Even in the past few years I have consistently found myself with several large projects on the go, which often left me feeling overwhelmed and wondering when I'd have some free time to do something other than a quick tidy of our house.  But I don't want to live like this.  I no longer want to have so much on the go that when a friend asks if I'd like to go for Starbucks that we have to plan for two weeks from now cause our calendar is too full.  I am determined to change and that this year is the beginning of a dramatic mind shift...


And I can honestly say the shift has begun...


The chapter of my life as a church bookkeeper has officially been closed.  Justin and I took all the boxes and files to the church office last week... while I'm still sad for the reason of why I'm done, it still feels like a huge weight has been lifted to know that I'm finished.


I know I feel much less overwhelmed when my surroundings are tidy and last week I deliberately puttered in our kitchen for while getting it back to how it should be... really tidying the counters, putting things properly away... let's just say I love a clean counter!


Our wedding thank you cards are so close to being done.  I have made a deliberate choice to quit beating myself up that they weren't out months ago... but life just kinda got in the way, and they got set on a shelf... My goal is to have them out this weekend...(one of those big projects I'll be very happy to check of the "to do" list!)


Last week I was fortunate to spend every night at home... I'm such a homebody so for me this is a serious treat!  Perhaps after the busyness of the holiday season, this is the reason I'm feeling like I have a better grasp on life...


I have had time to spend with friends this week, and I don't feel guilty that I should be working on something else... I am SO grateful for the very special women God has graciously given to me as friends... this week I will have been able to see each of them... and a few others too!


I have taken some time to quilt in the past week... I hadn't done any of that for over a month, it felt good to flip on the switch on my sewing machine...

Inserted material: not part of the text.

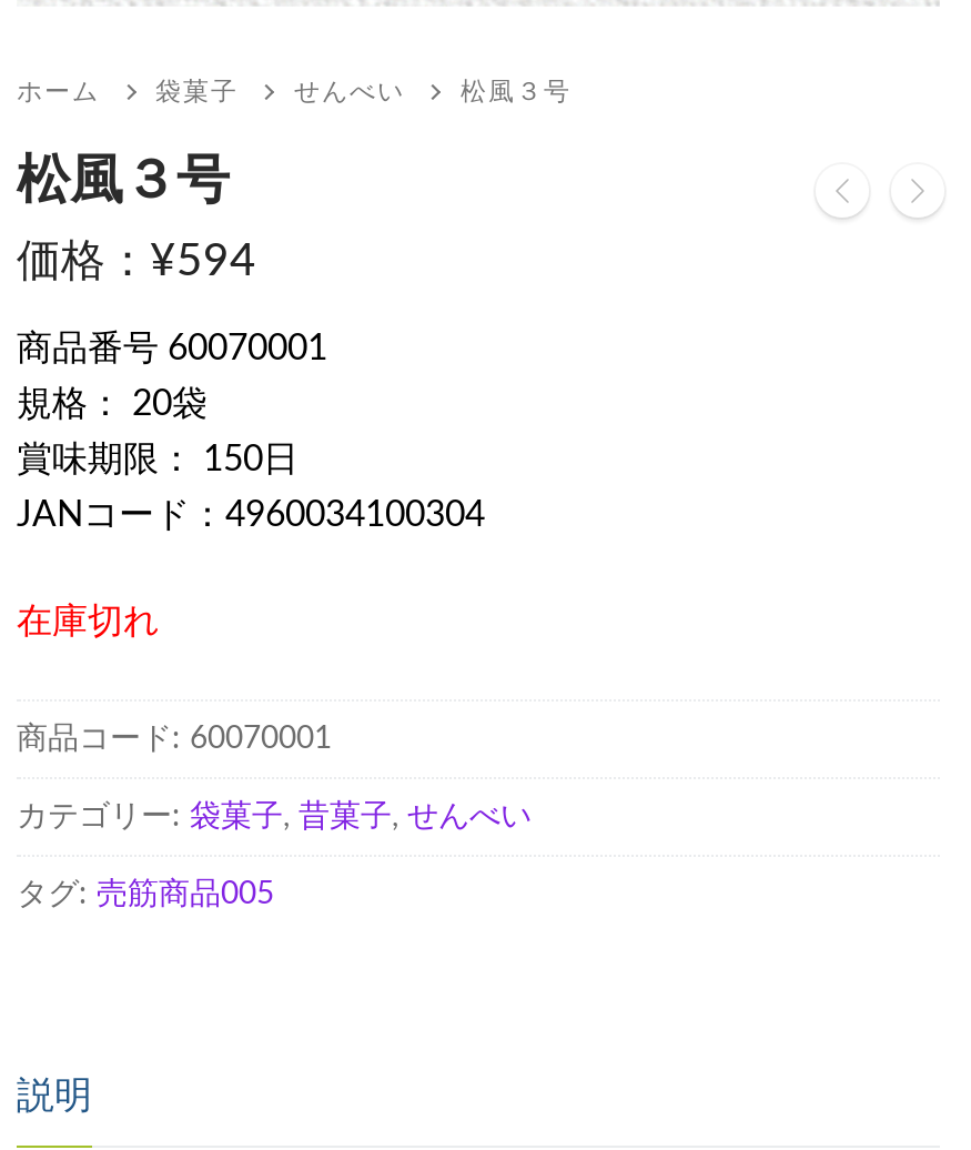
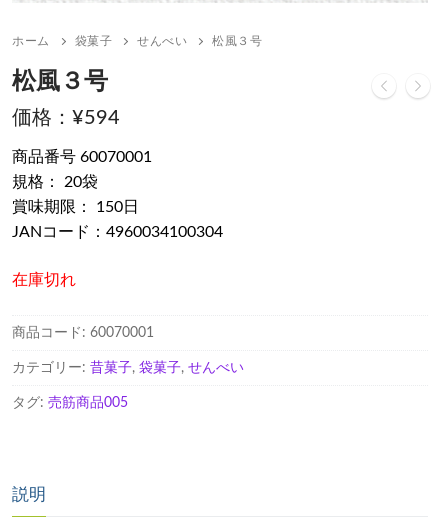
[17,802,532,833] カテゴリー:袋菓子,昔菓子,せんべい -> [12,361,244,375] カテゴリー:昔菓子,袋菓子,せんべい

I made two cards last night... I haven't actually made any cards since last spring - just after our wedding -  it was really nice to be creative and create!  


So in light of all of this, when I came across this quote this morning, I felt like it so encapsulated my heart at this very moment: 
If you want your life to be a magnificent story, 
then begin by realizing that you are the author 
and every day you have the opportunity to write a new page.
-Mark Houlahan


I want to write a magnificent story... but I don't want to just write it...I want to create it with photos, fabric, fun patterns, my computer, scrapbooking....


Here's to the beginning of a life well "created"!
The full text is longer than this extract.